Mexican Congress Approves Energy Reform; US Companies Likely To Benefit

By Lorne Matalon
December 13, 2013

United States energy companies are anticipating an estimated $20 billion investment opportunity analysts say will be a result of the end to the 75-year state oil monopoly in Mexico.

Mexico's Congress gave formal approval to a bill on Thursday that is seen as that country's most significant economic reform package since the signing of the North American Free Trade Agreement — NAFTA — 20 years ago.

When President Enrique Peña Nieto came to the bordertown of Ojinaga, Chihuahua on Thanksgiving Day, he told his audience that opening up oil exploration and extraction to foreign contractors would transform Petroleos Mexicanos, an inefficient, often corrupt institution that has for decades wielded enormous political power.

Past Mexican presidents, notably Carlos Salinas de Gortari have made only cosmetic attempts to reign in the union and increase efficiency.

Left-wing politicians and many Mexicans oppose opening up the oil market in Mexico.
They believe Mexico is handing a critical natural resources to foreigners.
Since Lázaro Cárdenas nationalized Mexico's oil production in 1938, oil has been a touchstone for nationalists who claim the industry can never be controlled by outsiders.

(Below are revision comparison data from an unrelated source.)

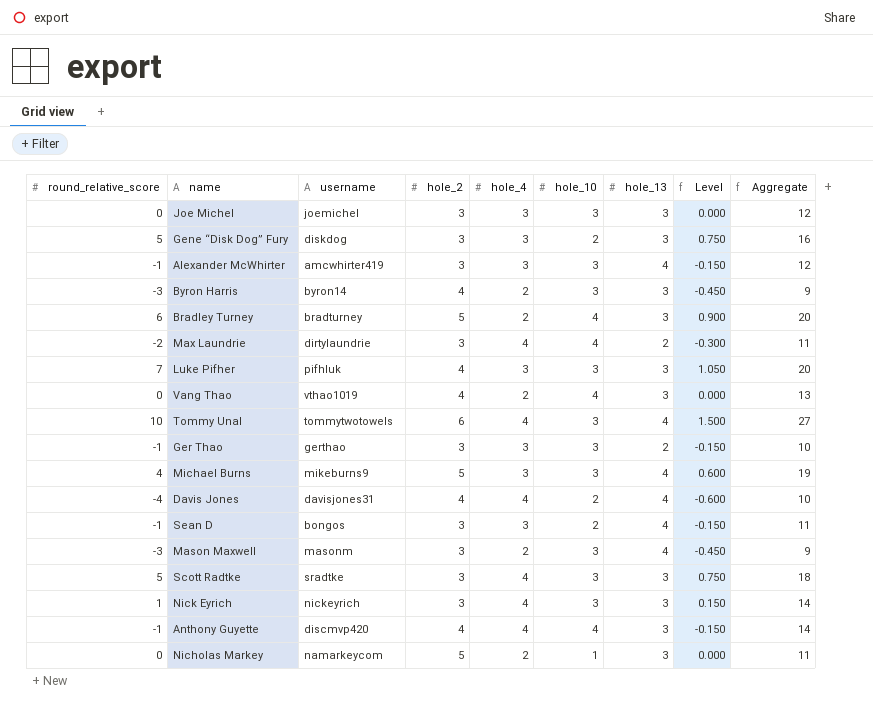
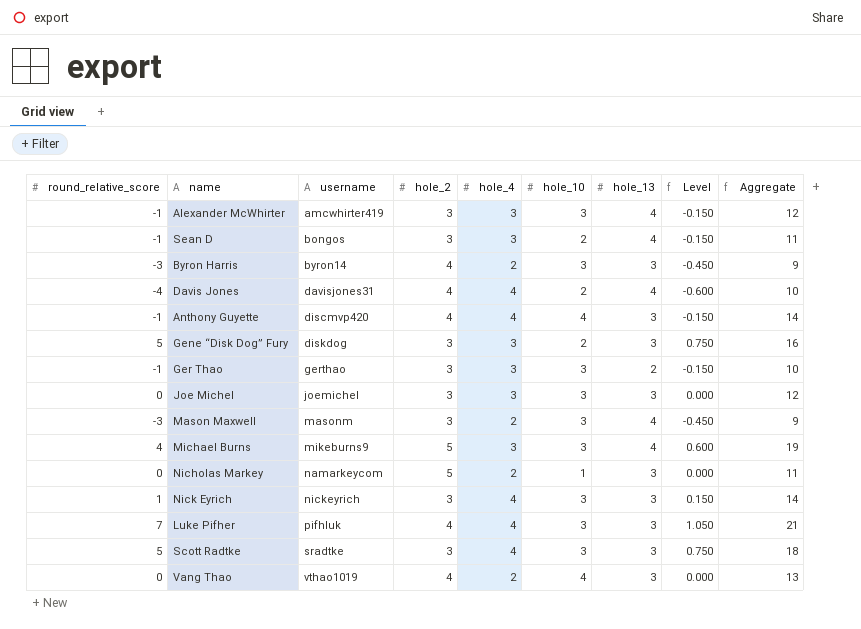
row order: none -> username ascending
row Bradley Turney: 6 | bradturney | 5 | 2 | 4 | 3 | 0.900 | 20 -> none
row Max Laundrie: -2 | dirtylaundrie | 3 | 4 | 4 | 2 | -0.300 | 11 -> none
row Tommy Unal: 10 | tommytwotowels | 6 | 4 | 3 | 4 | 1.500 | 27 -> none
Luke Pifher | hole_4: 3 -> 4
Luke Pifher | Aggregate: 20 -> 21

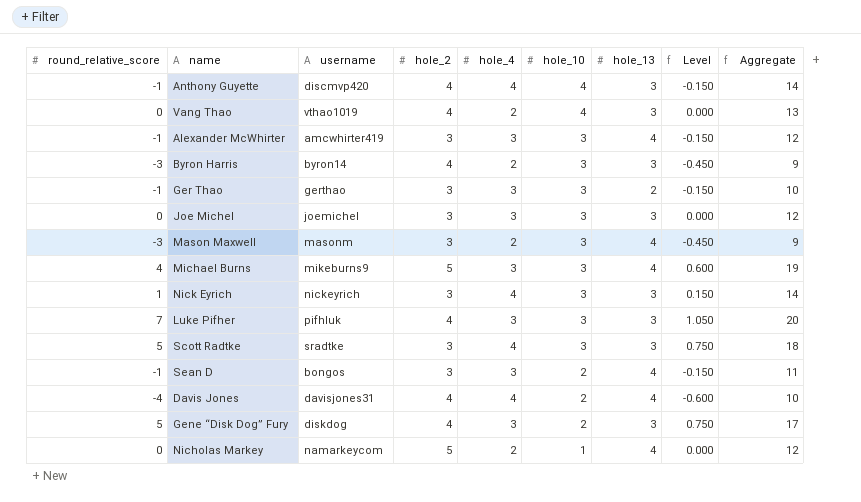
row order: username ascending -> hole_10 descending
Luke Pifher | hole_4: 4 -> 3
Luke Pifher | Aggregate: 21 -> 20
Gene “Disk Dog” Fury | hole_2: 3 -> 4
Gene “Disk Dog” Fury | Aggregate: 16 -> 17
Nicholas Markey | hole_13: 3 -> 4
Nicholas Markey | Aggregate: 11 -> 12

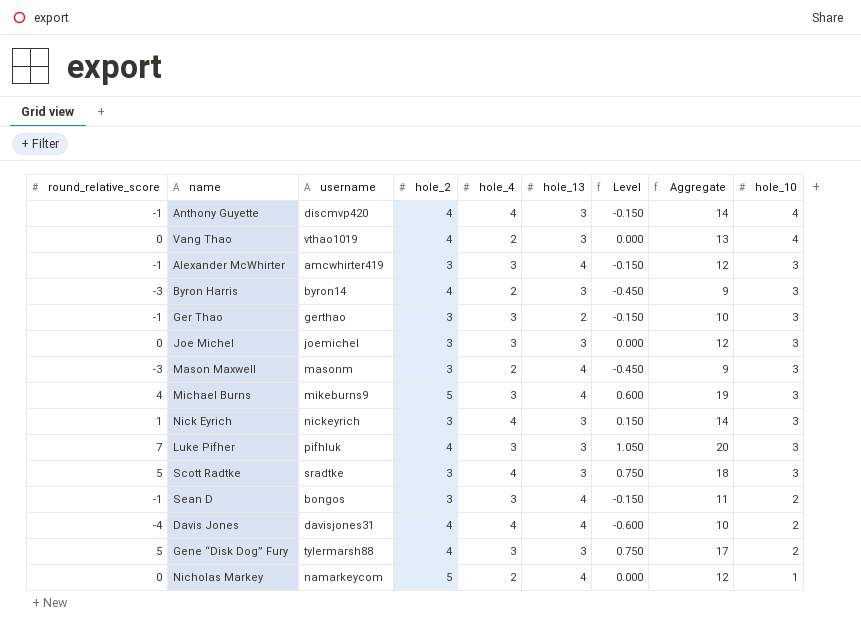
column hole_10 | position: 6 -> 9
Gene “Disk Dog” Fury | username: diskdog -> tylermarsh88

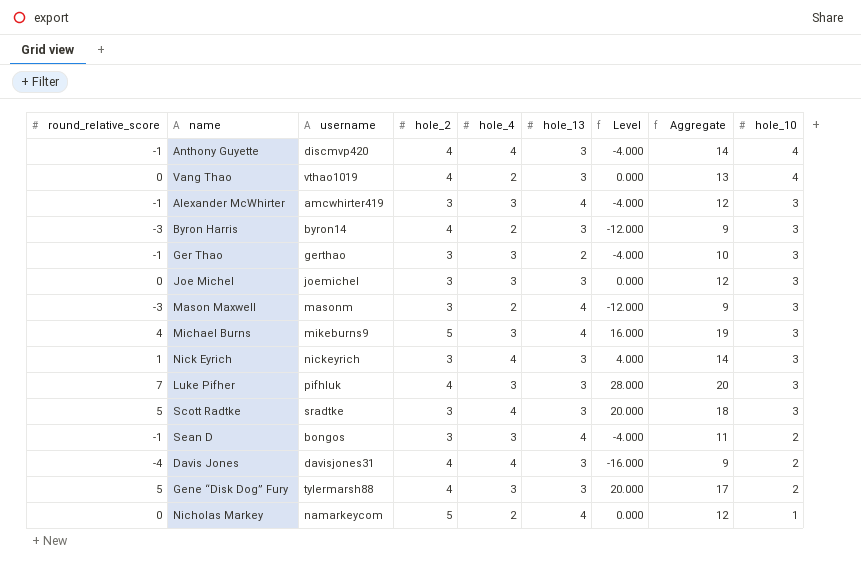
column Level | formula: [round_relative_score] * 0.15 -> [round_relative_score] * 4
Davis Jones | hole_13: 4 -> 3
Davis Jones | Aggregate: 10 -> 9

Revenue and production are falling for Petroleos Mexicanos. But it still contributes approximately one third of the Mexican federal government's tax revenue.
The income allows the Mexican government to inject money into social programs and infrastructure.

Peña Nieto is spending enormous political capital as he leads an unprecedented, hitherto unthinkable reform.

He argues that foreign companies will only be contractors, that ultimate control of Mexico's oil will remain in Mexican hands. And he says foreign investment will constitute an economic windfall while technology brought in by those companies will rescue a declining asset.

Los Angeles Times journalists Richard Fausset and Tracy Wilkinson report today:
"At the rate that Mexico's oil production has been declining, it stands to become a net importer of oil in a decade. Currently, the country ships more than a million barrels of crude a day to the United States but has to import gasoline because it doesn't have the capacity to refine sufficient quantities to meet domestic demand."
 
The proposal must be ratified by state assemblies. That is not expected to be an obstacle for the reform side.

The majority of Mexico's state legislatures are controlled by the ruling party PRI-led alliance pushing the package reform.

Again from the Los Angeles Times:

"At the rate that Mexico's oil production has been declining, it stands to become a net importer of oil in a decade. Currently, the country ships more than a million barrels of crude a day to the United States but has to import gasoline because it doesn't have the capacity to refine sufficient quantities to meet domestic demand."